Por ser uma modalidade muito recente, existe uma incógnita quanto às relações de trabalho. Segundo Léo, as empresas de conteúdo adulto, mas também os produtores, precisam discutir qual é a categoria da profissão, e quais são os direitos que devem ser garantidos. “Quando entrevistei cinco criadores para o meu TCC, todos ficaram surpresos quando eu perguntei porque eles nunca pararam para pensar nisso”, relembra o publicitário. 

Teoria e prática

Longe de moralismo, Léo afirma que sempre teve mente aberta e que a produção damonografia revelou um outro lado sobre o trabalho sexual. “A pessoa que produz conteúdo, de fato, está trabalhando. Ainda existe um pouco essa imagem de vilanização do pornô, de que ele é ruim, uma discussão moral que volta bastante na internet”.
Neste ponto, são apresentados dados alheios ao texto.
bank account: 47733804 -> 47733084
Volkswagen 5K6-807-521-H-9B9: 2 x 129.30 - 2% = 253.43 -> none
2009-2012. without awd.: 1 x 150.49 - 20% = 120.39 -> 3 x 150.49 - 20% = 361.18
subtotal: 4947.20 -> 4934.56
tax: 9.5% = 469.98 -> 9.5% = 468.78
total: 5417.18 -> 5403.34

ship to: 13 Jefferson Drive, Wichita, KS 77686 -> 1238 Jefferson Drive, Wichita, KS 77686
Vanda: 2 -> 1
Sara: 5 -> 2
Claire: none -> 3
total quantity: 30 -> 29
O publicitário afirma que seu trabalho de conclusão de curso foi um dos primeiros do país a abordar o tema. Durante a pesquisa, Léo tentou traçar um paralelo entre uberização do trabalho e profissionais do sexo. Mas logo percebeu que isso não é realmente o que acontece, porque não é possível analisar uma perda de direitos de uma profissão que nunca os teve e sempre foi criminalizada e perseguida.  
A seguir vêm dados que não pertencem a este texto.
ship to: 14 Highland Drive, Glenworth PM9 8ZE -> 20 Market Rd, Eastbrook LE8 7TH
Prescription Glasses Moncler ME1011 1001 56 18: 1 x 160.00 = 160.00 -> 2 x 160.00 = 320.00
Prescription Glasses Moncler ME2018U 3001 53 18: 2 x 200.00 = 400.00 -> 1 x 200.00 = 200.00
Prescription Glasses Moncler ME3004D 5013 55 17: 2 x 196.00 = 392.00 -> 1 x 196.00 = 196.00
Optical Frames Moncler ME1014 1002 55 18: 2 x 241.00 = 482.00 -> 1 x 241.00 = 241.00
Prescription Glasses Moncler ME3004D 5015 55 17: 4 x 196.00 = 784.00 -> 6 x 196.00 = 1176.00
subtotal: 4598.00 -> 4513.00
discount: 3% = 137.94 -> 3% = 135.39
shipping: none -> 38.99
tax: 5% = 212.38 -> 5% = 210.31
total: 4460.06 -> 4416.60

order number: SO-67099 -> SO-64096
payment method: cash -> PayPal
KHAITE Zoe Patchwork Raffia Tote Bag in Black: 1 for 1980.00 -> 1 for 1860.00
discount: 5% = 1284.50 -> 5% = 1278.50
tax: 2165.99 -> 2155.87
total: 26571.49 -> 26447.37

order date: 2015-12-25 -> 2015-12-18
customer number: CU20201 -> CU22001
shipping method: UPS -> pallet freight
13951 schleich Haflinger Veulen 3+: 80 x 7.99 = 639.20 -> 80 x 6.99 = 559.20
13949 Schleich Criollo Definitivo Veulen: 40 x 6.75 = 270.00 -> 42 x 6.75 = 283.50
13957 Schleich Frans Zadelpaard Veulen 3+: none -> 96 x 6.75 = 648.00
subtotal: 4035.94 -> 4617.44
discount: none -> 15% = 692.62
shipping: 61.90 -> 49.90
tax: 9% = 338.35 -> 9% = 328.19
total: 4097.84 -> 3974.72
Segundo Léo, dentro da categoria é visível a diferença entre aqueles que trabalham on-line e os que estão nas ruas, por exemplo. “Na maioria das vezes [os criadores] são pessoas fazendo conteúdo por livre e espontânea vontade, não por necessidade, até porque [o trabalho] exige vários tipos de conhecimento, como inglês e tecnologia”. Então, mesmo que entrem para ganhar mais dinheiro, a grande maioria dos produtores digitais não tem essa profissão como único caminho. 

O publicitário conta que a universidade recebeu bem a monografia, com uma banca composta por pessoas já acostumadas com a temática. O problema surgiu com a divulgação: “Quando eu publiquei, houve uma reação contra o meu trabalho muito grande. Eu esperava que ela viesse de pessoas mais conservadoras, mais ligadas à direita. Mas, surpreendentemente, quem me atacou foram os mais do campo progressista, da esquerda, me acusando de estar incentivando as pessoas a abrirem um OnlyFans”.

Para evitar ficar de fora do mercado publicitário, Léo mantém um trabalho paralelo como editor de vídeos e social media de uma revista virtual. Ele afirma que a carreira de produção de conteúdo adulto é muito instável, principalmente pelo envelhecimento. “Honestamente, eu continuarei fazendo enquanto me der dinheiro”, arremata.